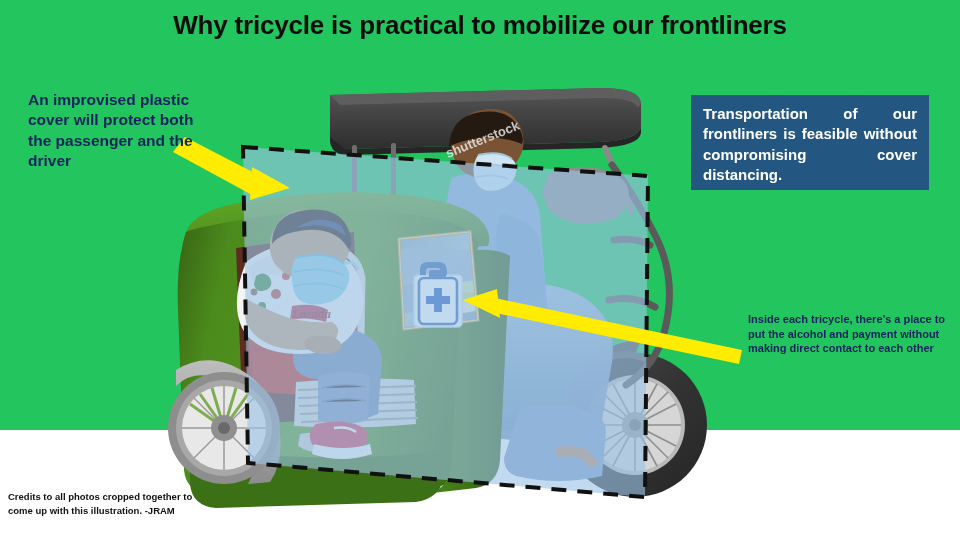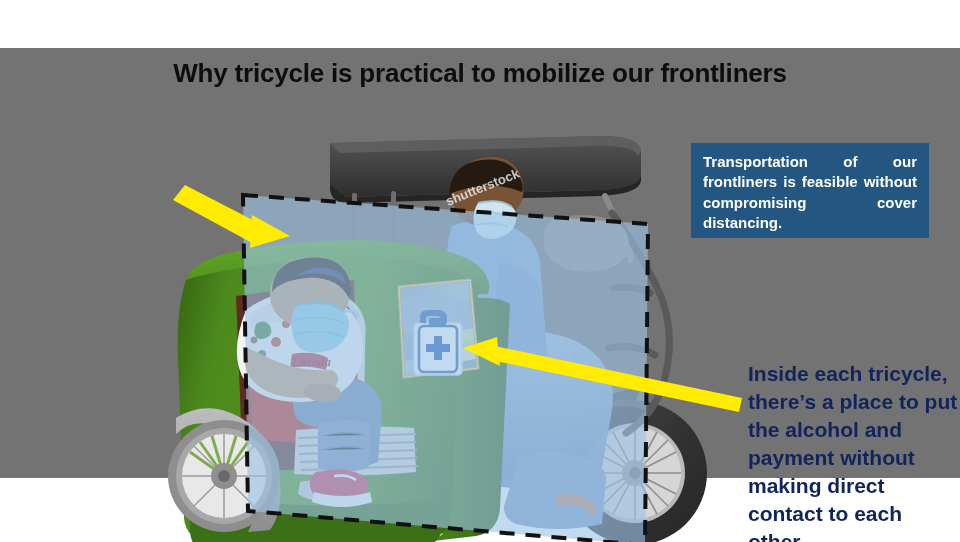--- a/index.html
+++ b/index.html
@@ -12,8 +12,7 @@
   #stage {
     position: relative;
     width: 960px; height: 430px;
-    background: #737373;
-    margin-top: 48px;
+    background: #22c55e;
   }
 
   

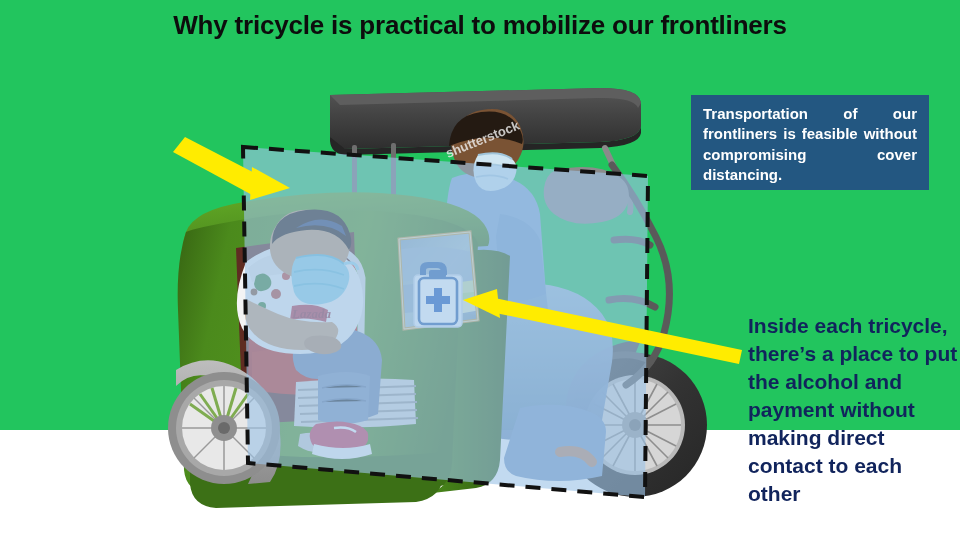--- a/index.html
+++ b/index.html
@@ -367,6 +367,7 @@
   </svg>
   </div>
 
+  <div class="callout-left">An improvised plastic cover will protect both the passenger and the driver</div>
 
   <div class="blue-box">
     <div class="bb-text">Transportation of our frontliners is feasible without compromising cover distancing.</div>

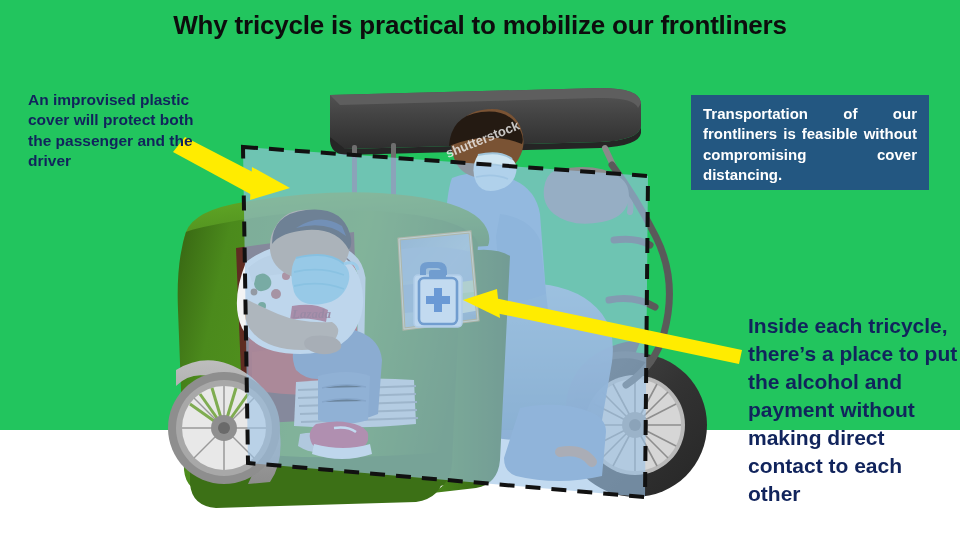--- a/index.html
+++ b/index.html
@@ -41,7 +41,7 @@
     position: absolute;
     left: 748px; top: 312px;
     width: 210px;
-    font-size: 21px;
+    font-size: 11px;
     font-weight: bold;
     line-height: 1.33;
     color: #11245c;

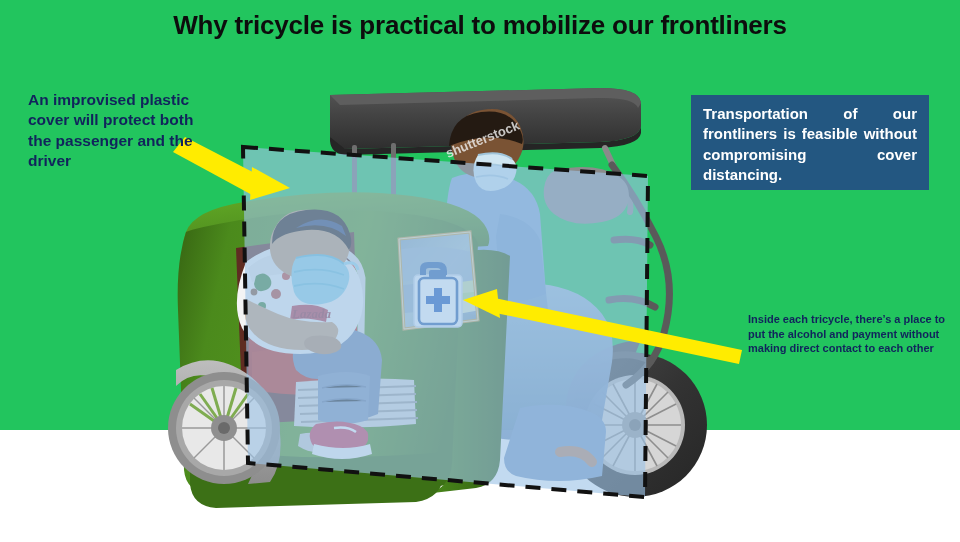--- a/index.html
+++ b/index.html
@@ -375,6 +375,7 @@
 
   <div class="callout-right">Inside each tricycle, there’s a place to put the alcohol and payment without making direct contact to each other</div>
 
+  <div class="credits">Credits to all photos cropped together to come up with this illustration.  -JRAM</div>
 
 </div>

> **Task statement**:
Go through the lines of the material, counting those with the word "height"; afterward give only the total.

> **Exercise response**:
2